2. Kubernetes Service Account

apiVersion: v1
kind: ServiceAccount
metadata:
  name: backend-sa
  annotations:
    eks.amazonaws.com/role-arn: arn:aws:iam::123456789012:role/S3-Read-Role

3. Ingress (ALB)

apiVersion: networking.k8s.io/v1
kind: Ingress
metadata:
  name: main-ingress
  annotations:
    alb.ingress.kubernetes.io/scheme: internet-facing
    alb.ingress.kubernetes.io/target-type: ip # Route directly to Pod IP
    alb.ingress.kubernetes.io/listen-ports: '[{"HTTP": 80}, {"HTTPS": 443}]'
spec:
  ingressClassName: alb
  rules:
    - host: api.myapp.com
      http:
        paths:
          - path: /
            pathType: Prefix
            backend:
              service:
                name: backend-svc
                port:
                  number: 80

8. Scaling Model (EKS Style)

  • Karpenter: The modern standard.
    • Instead of simple Auto Scaling Groups, Karpenter watches the K8s Scheduler.
    • "Hey, a Pod needs a GPU?" -> Karpenter calls EC2 Fleet API -> Launches a g4dn.xlarge -> Joins cluster in 45s.
    • Drastically cheaper and faster than Cluster Autoscaler.

9. Failure Modes (AWS Context)

  • IP Exhaustion: You created your EKS cluster in a small Subnet (/24). VPC CNI assigns an IP to every Pod. You hit 254 IPs and can't schedule more pods. Fix: Use Secondary CIDR blocks or "Prefix Delegation".
  • EBS Stuck Attaching: EBS volumes can only attach to one node in one AZ. If a Pod moves to Node in AZ-B, but volume is in AZ-A, it fails. Fix: Use EBS Multi-Attach (rare) or EFS, or rely on Topology Aware Scheduling.

10. Security Model

  • Private Cluster: Make the API Server Endpoint "Private Only". Only accessible from VPN/Bastion.
  • Security Groups: EKS manages SGs. "Cluster SG" allows control plane <-> Node communication. "Node SG" allows Node <-> Node.
  • Limits: Use ResourceQuotas to prevent one namespace from eating all the AWS Load Balancers ($$$).

11. Cost Model

  • Hidden Costs:
    • NAT Gateway: Every time a Pod pulls a Docker Image from DockerHub, it goes through NAT ($0.045/GB). Fix: Use ECR (internal/free bandwidth) and VPC Endpoints for S3/DynamoDB.
    • Cross-AZ Traffic: Pod A (AZ1) talking to Pod B (AZ2) costs money. Fix: Topology Spread Constraints.
    • Control Plane: $73/month flat.

12. When NOT To Use It

  • Cost Sensitive Small Apps: The $73/month + Load Balancer ($15) + NAT Gateway ($30) base fee is high for a hobby project.
  • Team size < 3: EKS upgrades (every 3 months) are non-trivial work involving checking deprecated APIs and updating Add-ons.

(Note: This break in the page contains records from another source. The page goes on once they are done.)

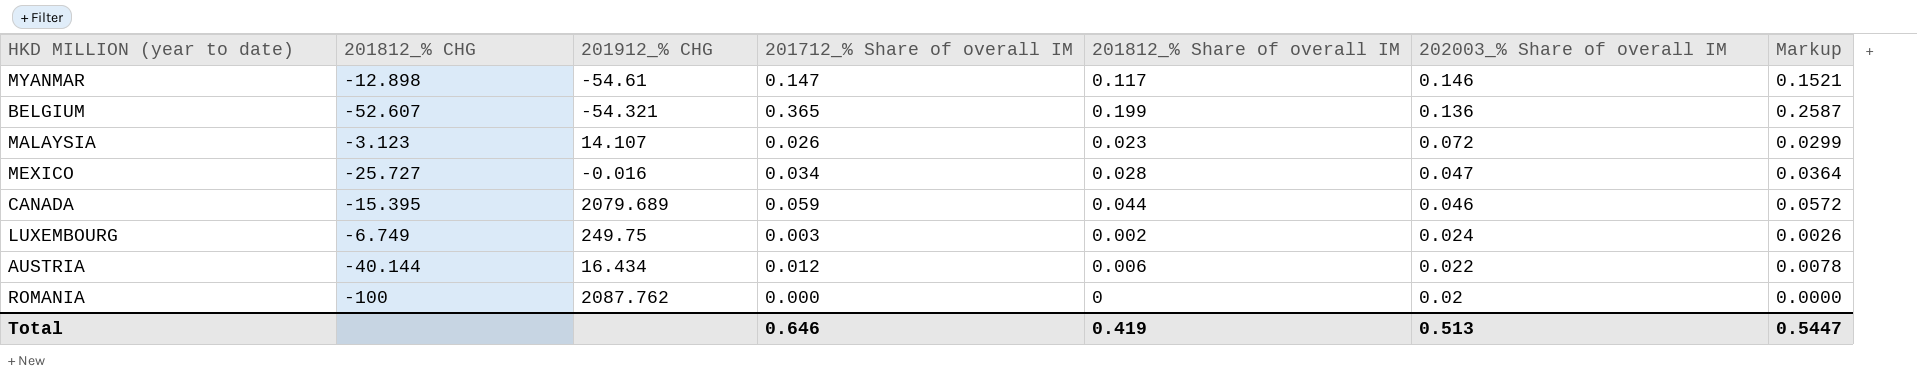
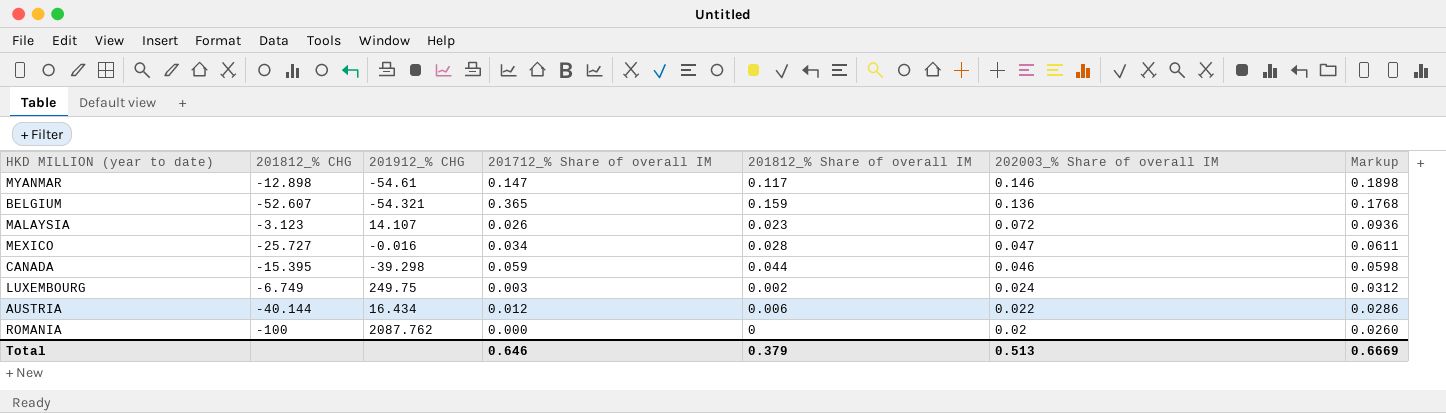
column Markup | formula: [201812_% Share of overall IM] * 1.3 -> [202003_% Share of overall IM] * 1.3
BELGIUM | 201812_% Share of overall IM: 0.199 -> 0.159
CANADA | 201912_% CHG: 2079.689 -> -39.298
Total | 201812_% Share of overall IM: 0.419 -> 0.379
Total | Markup: 0.5447 -> 0.6669

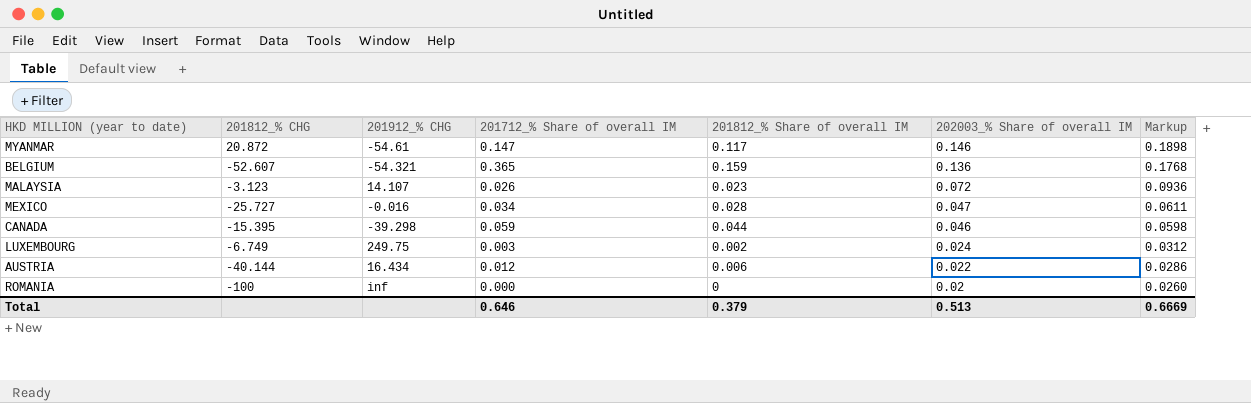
MYANMAR | 201812_% CHG: -12.898 -> 20.872
ROMANIA | 201912_% CHG: 2087.762 -> inf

13. Interview & System Design Summary

  • CNI: Uses native VPC networking. Fast but strictly tied to VPC limits.
  • ALB Integration: Ingress -> ALB.
  • Auth: IAM -> RBAC Mapping via aws-auth/Access Entries.
  • IRSA: Pod Identity (Fine-grained permissions).
  • Fargate: Serverless Data Plane (No EC2 management, but strict limitations/higher cost).